**Structured diff data:**
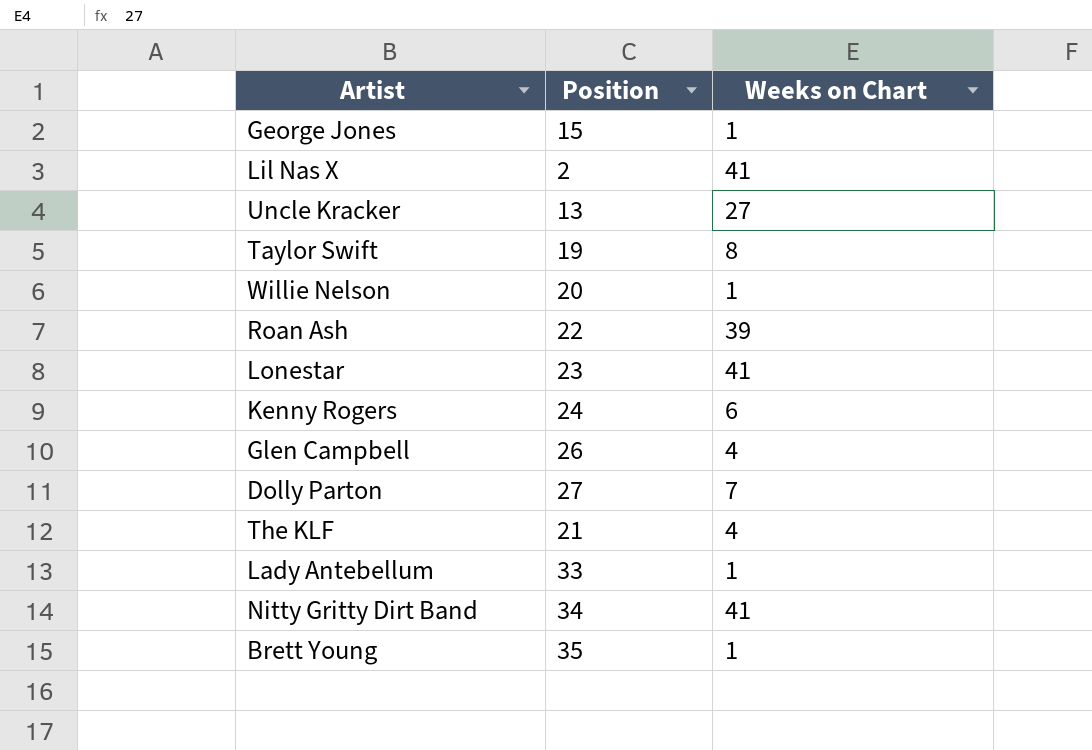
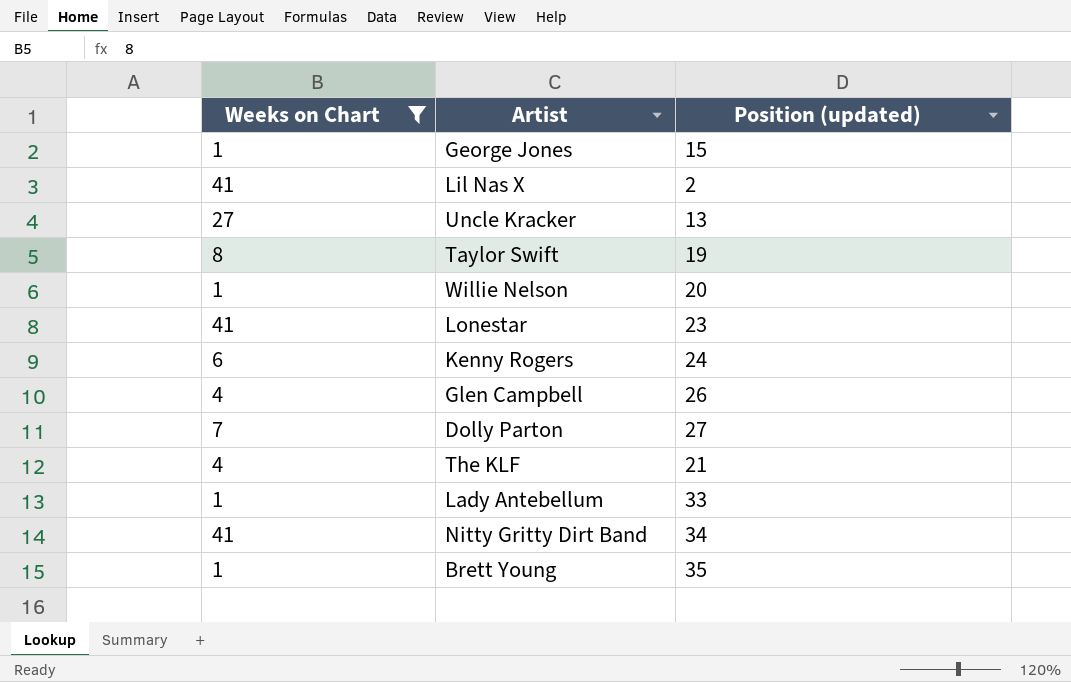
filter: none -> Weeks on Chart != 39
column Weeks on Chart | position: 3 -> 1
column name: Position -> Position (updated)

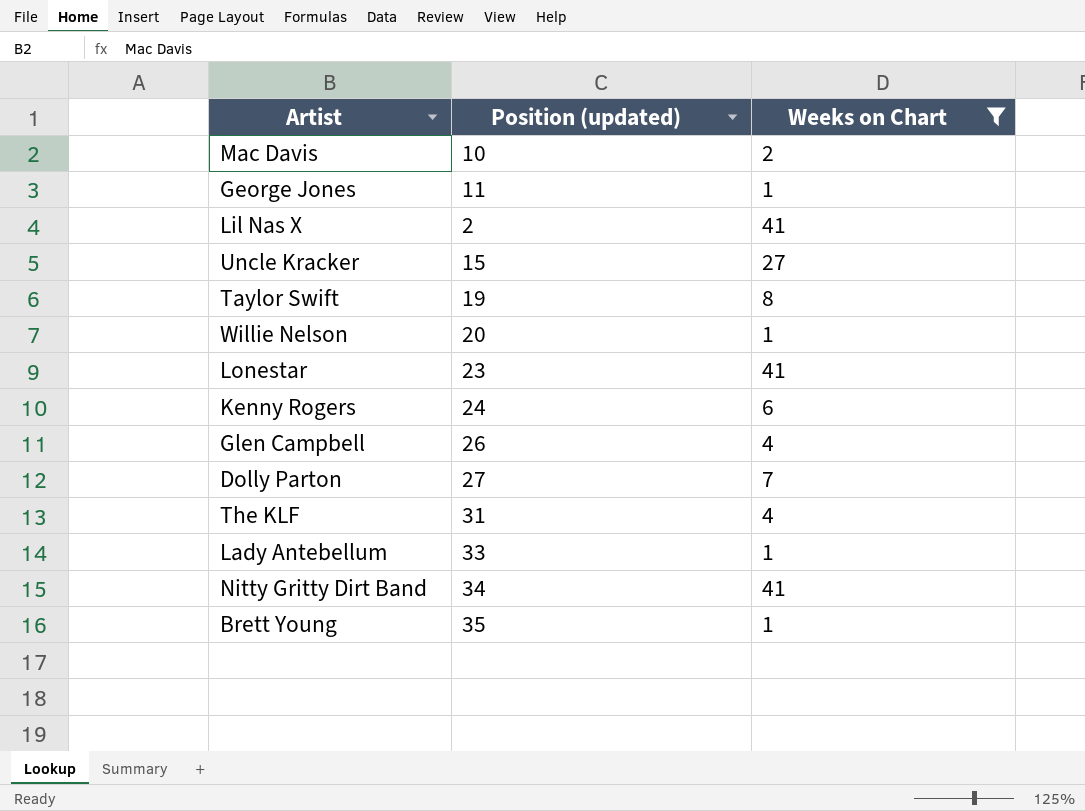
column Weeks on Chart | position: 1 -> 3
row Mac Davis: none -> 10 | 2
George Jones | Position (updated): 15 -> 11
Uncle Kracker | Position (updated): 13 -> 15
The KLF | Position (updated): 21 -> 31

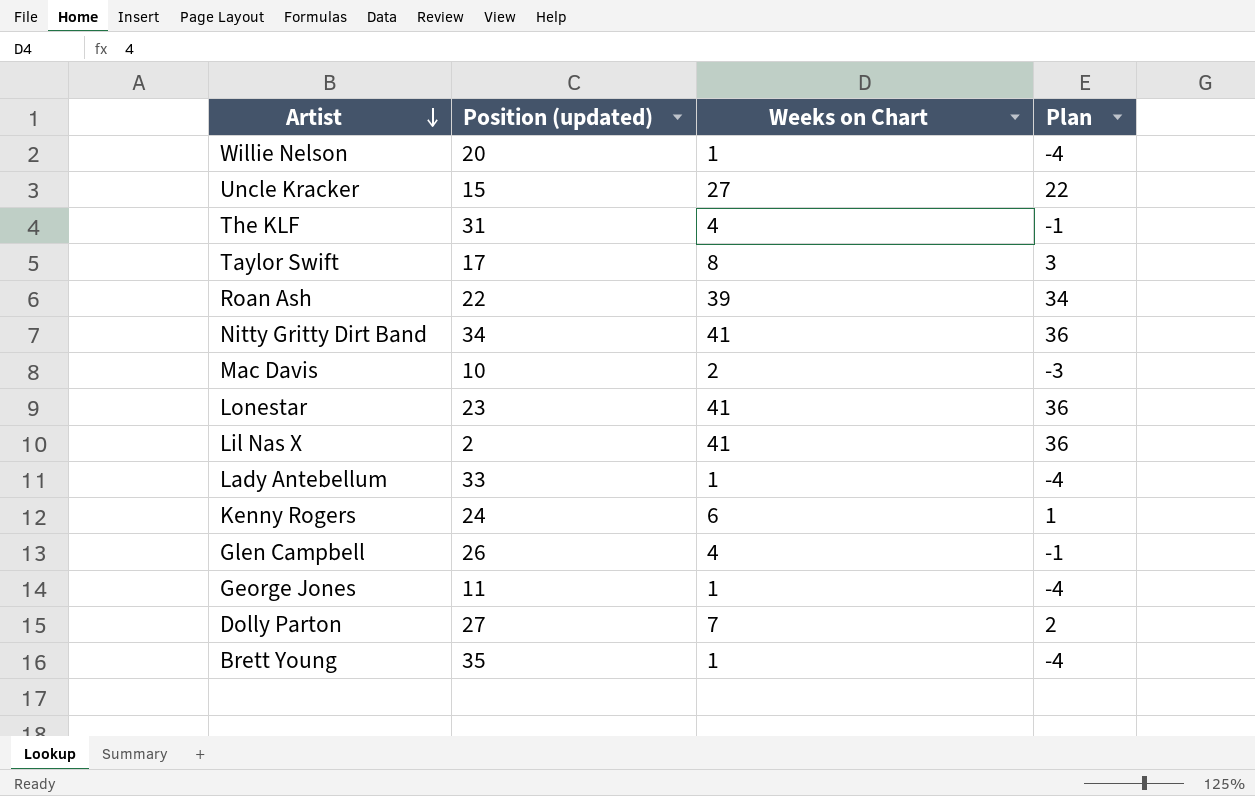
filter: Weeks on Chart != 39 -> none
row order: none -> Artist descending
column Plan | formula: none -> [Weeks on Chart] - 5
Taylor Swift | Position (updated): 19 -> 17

**Exercise instructions:**
Using the data above, report the number of lines that contain the string "updated", and only that number.

**Output below:**
5